[Dataset extract]
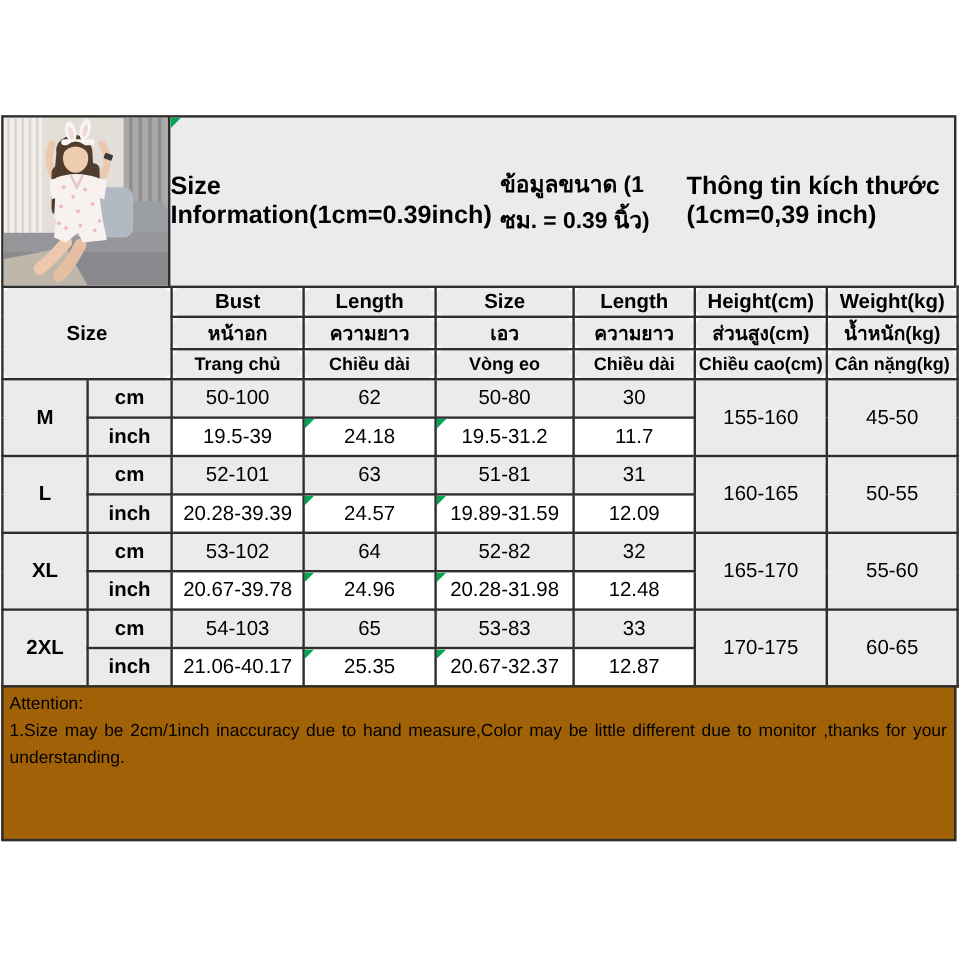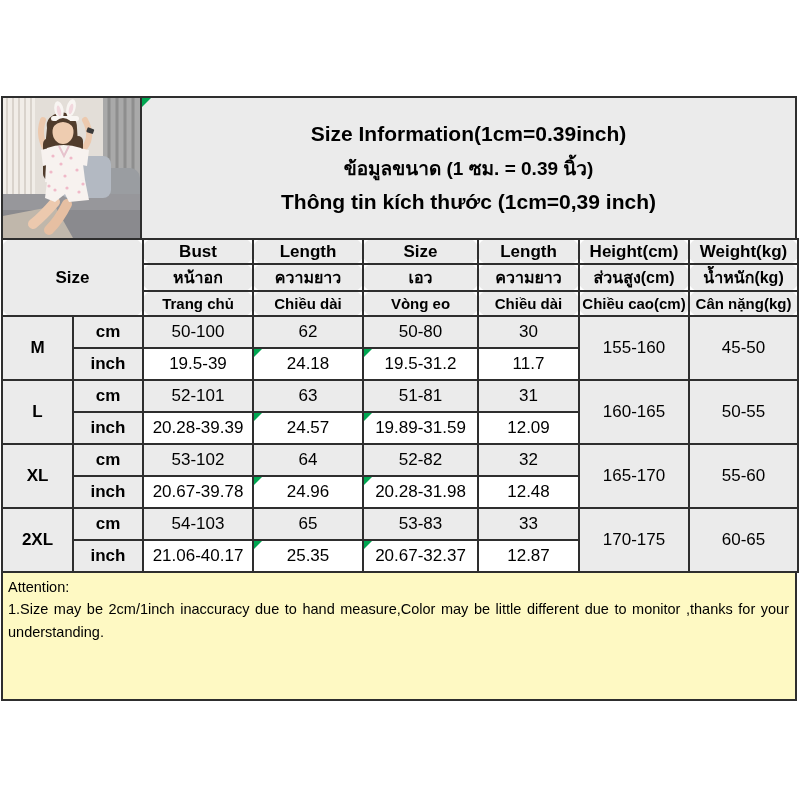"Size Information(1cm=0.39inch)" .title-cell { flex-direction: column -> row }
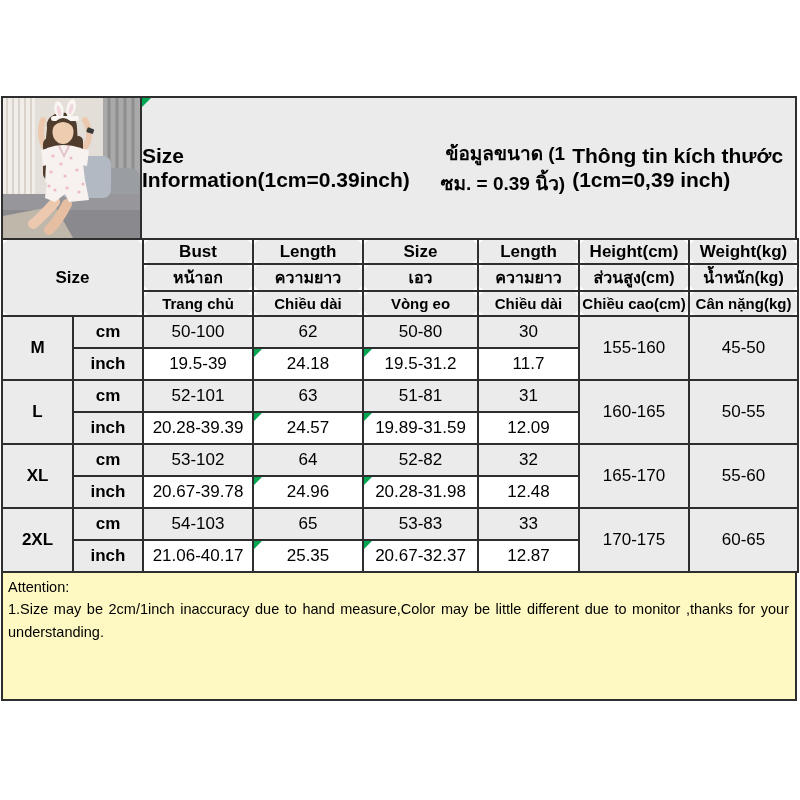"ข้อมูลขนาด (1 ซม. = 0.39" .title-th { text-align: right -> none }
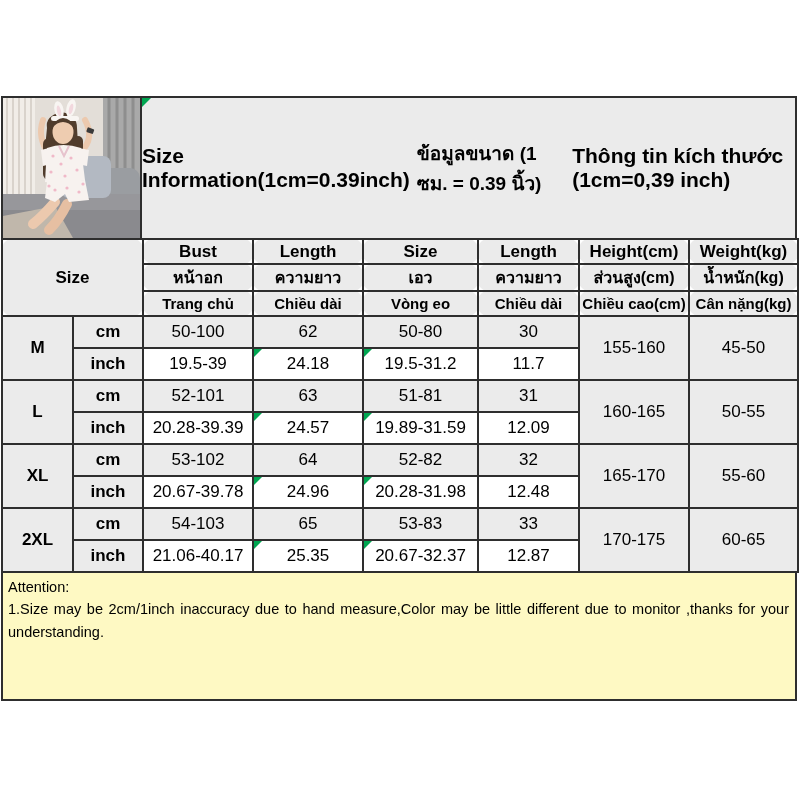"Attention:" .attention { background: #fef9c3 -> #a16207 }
[/Dataset extract]
[Dataset extract]
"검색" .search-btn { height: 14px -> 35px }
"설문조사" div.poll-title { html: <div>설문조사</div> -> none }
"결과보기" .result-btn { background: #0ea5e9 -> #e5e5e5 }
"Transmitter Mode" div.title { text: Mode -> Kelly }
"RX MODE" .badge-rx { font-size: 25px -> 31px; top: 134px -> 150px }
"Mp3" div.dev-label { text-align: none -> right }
[/Dataset extract]
• Task description
Starting at the line above that has "flex-direction: column ->" and ending at the line that has "background: #fef9c3 ->", copy each line exactly, leaving the pictures out and adding nothing.

• Response
"Size Information(1cm=0.39inch)" .title-cell { flex-direction: column -> row }
"ข้อมูลขนาด (1 ซม. = 0.39" .title-th { text-align: right -> none }
"Attention:" .attention { background: #fef9c3 -> #a16207 }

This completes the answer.